Youth, education and early career
Yagman was born in 1944 in Brooklyn, New York into a working class family, where he attended Lincoln High School, in Brighton Beach. After attending the State University of New York at Buffalo, he then graduated from Long Island University in Brooklyn. He received a B.A. in American History, with minors in philosophy and political science. He then received a M.A. in philosophy from New York University, where he studied under former Trotskyite Sidney Hook, who supervised his master’s thesis on the self-incrimination clause of the Fifth Amendment. Hook encouraged Yagman to drop out of the Ph.D. program and begin law school.

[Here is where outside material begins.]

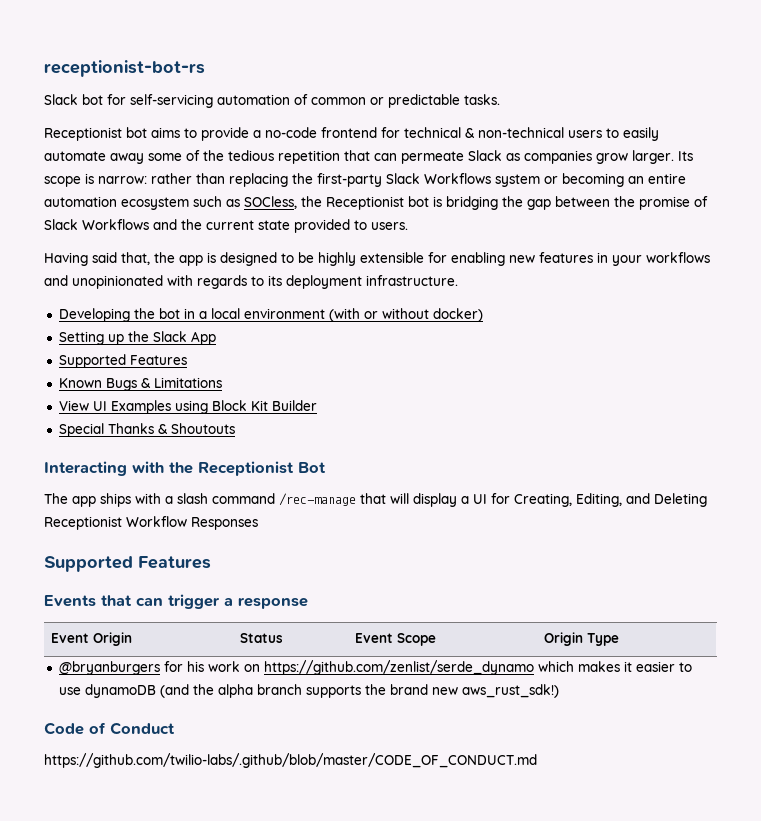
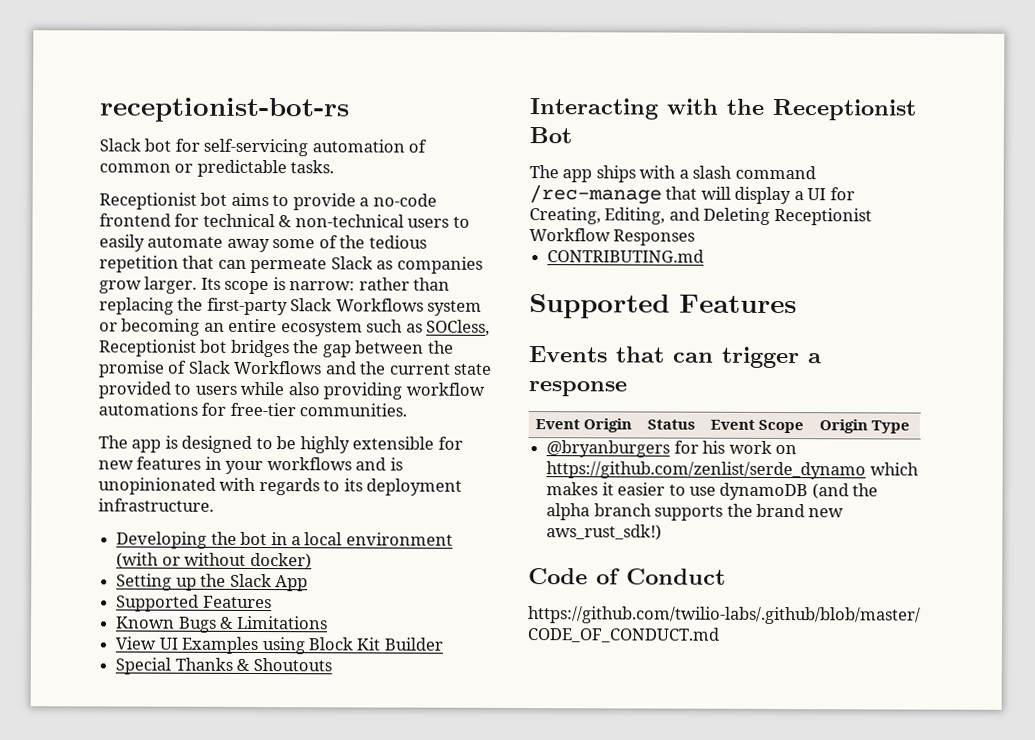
- Its scope is narrow: rather than replacing the first-party Slack Workflows system or becoming an entire automation ecosystem such as SOCless, the Receptionist bot is bridging the gap between the promise of Slack Workflows and the current state provided to users.
- Having said that, the app is designed to be highly extensible for enabling new features in your workflows and unopinionated with regards to its deployment infrastructure.
+ Its scope is narrow: rather than replacing the first-party Slack Workflows system or becoming an entire ecosystem such as SOCless, Receptionist bot bridges the gap between the promise of Slack Workflows and the current state provided to users while also providing workflow automations for free-tier communities.
+ The app is designed to be highly extensible for new features in your workflows and is unopinionated with regards to its deployment infrastructure.
+ CONTRIBUTING.md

Yagman then attended Fordham University School of Law from which he received a J.D. degree in 1974. During graduate school and law school, both of which he attended in the evenings, Yagman taught (English, remedial reading, social studies, economics, and Spanish) in the New York City public school system in Harlem and Bedford Stuyvesant from 1967 to 1974. In 1967, Yagman married Marion R. Yagman (from whom he was divorced in 1994) with whom he continues to practice law, along with his other partner, retired United States Magistrate Judge (1980-96) Joseph Reichmann.[3]

Legal career
Yagman began his legal career the year before he graduated from Fordham Law School, as an attorney intern with the New York City Legal Aid Society, where he was mentored by late-Judge Martin Erdmann. His first job after graduation was as a New York State Special Assistant Attorney General assigned as an Assistant Special Prosecutor to the Manhattan office of the Office of Special Prosecutor for Nursing Homes, run by now Brooklyn District Attorney Charles J. Hynes. He then began private practice in Los Angeles and since then has specialized in police misconduct, civil rights in federal courts, and has tried to verdict more than 200 federal police misconduct cases and has argued over 150 federal appeals.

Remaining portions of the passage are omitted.